Code change snippets
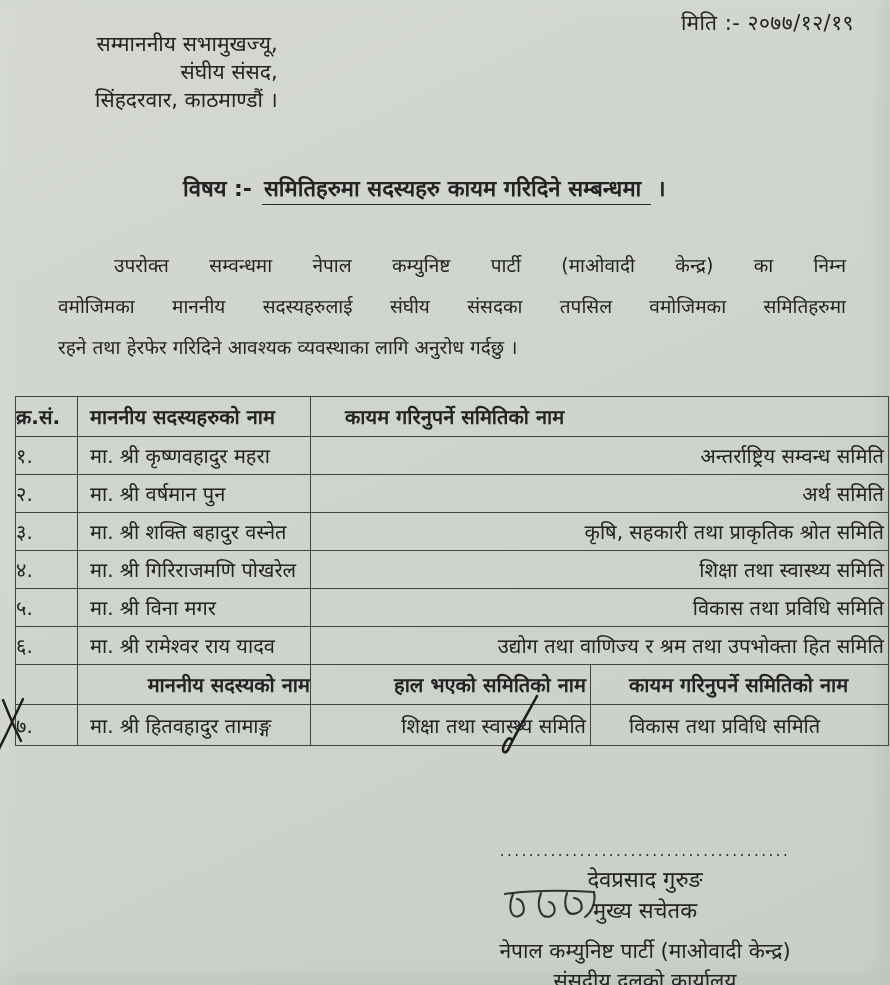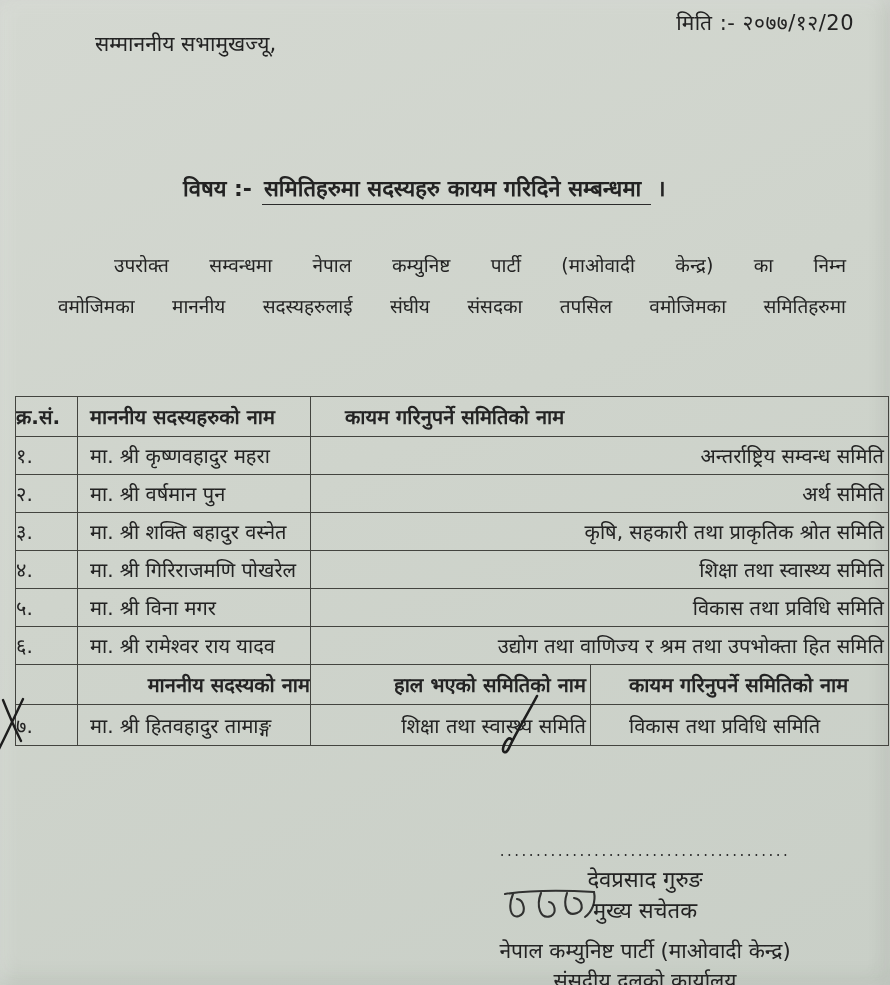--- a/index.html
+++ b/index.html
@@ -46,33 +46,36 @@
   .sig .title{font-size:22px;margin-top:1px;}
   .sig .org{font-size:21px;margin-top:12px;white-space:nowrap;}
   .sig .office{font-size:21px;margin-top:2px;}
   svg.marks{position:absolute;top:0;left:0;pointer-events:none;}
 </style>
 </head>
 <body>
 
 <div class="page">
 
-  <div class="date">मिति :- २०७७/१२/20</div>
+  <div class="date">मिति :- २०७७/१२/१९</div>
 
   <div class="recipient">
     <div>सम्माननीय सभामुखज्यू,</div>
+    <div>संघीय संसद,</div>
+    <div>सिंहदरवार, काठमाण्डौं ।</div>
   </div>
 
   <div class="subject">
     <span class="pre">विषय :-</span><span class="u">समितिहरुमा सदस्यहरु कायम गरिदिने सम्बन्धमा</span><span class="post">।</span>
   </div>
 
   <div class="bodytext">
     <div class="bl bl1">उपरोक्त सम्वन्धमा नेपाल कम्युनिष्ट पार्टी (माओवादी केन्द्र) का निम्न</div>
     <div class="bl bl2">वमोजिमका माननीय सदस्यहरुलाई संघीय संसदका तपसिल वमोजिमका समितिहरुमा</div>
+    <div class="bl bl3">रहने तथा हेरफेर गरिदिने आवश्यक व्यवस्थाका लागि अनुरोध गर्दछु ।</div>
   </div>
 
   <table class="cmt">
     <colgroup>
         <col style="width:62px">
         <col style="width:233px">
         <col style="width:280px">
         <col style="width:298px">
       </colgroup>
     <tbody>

■ **TASK ITEM**: Please repeat every record exactly as it stands, leaving out any pictures.

■ **RESULT BELOW**:
--- a/index.html
+++ b/index.html
@@ -46,33 +46,36 @@
   .sig .title{font-size:22px;margin-top:1px;}
   .sig .org{font-size:21px;margin-top:12px;white-space:nowrap;}
   .sig .office{font-size:21px;margin-top:2px;}
   svg.marks{position:absolute;top:0;left:0;pointer-events:none;}
 </style>
 </head>
 <body>
 
 <div class="page">
 
-  <div class="date">मिति :- २०७७/१२/20</div>
+  <div class="date">मिति :- २०७७/१२/१९</div>
 
   <div class="recipient">
     <div>सम्माननीय सभामुखज्यू,</div>
+    <div>संघीय संसद,</div>
+    <div>सिंहदरवार, काठमाण्डौं ।</div>
   </div>
 
   <div class="subject">
     <span class="pre">विषय :-</span><span class="u">समितिहरुमा सदस्यहरु कायम गरिदिने सम्बन्धमा</span><span class="post">।</span>
   </div>
 
   <div class="bodytext">
     <div class="bl bl1">उपरोक्त सम्वन्धमा नेपाल कम्युनिष्ट पार्टी (माओवादी केन्द्र) का निम्न</div>
     <div class="bl bl2">वमोजिमका माननीय सदस्यहरुलाई संघीय संसदका तपसिल वमोजिमका समितिहरुमा</div>
+    <div class="bl bl3">रहने तथा हेरफेर गरिदिने आवश्यक व्यवस्थाका लागि अनुरोध गर्दछु ।</div>
   </div>
 
   <table class="cmt">
     <colgroup>
         <col style="width:62px">
         <col style="width:233px">
         <col style="width:280px">
         <col style="width:298px">
       </colgroup>
     <tbody>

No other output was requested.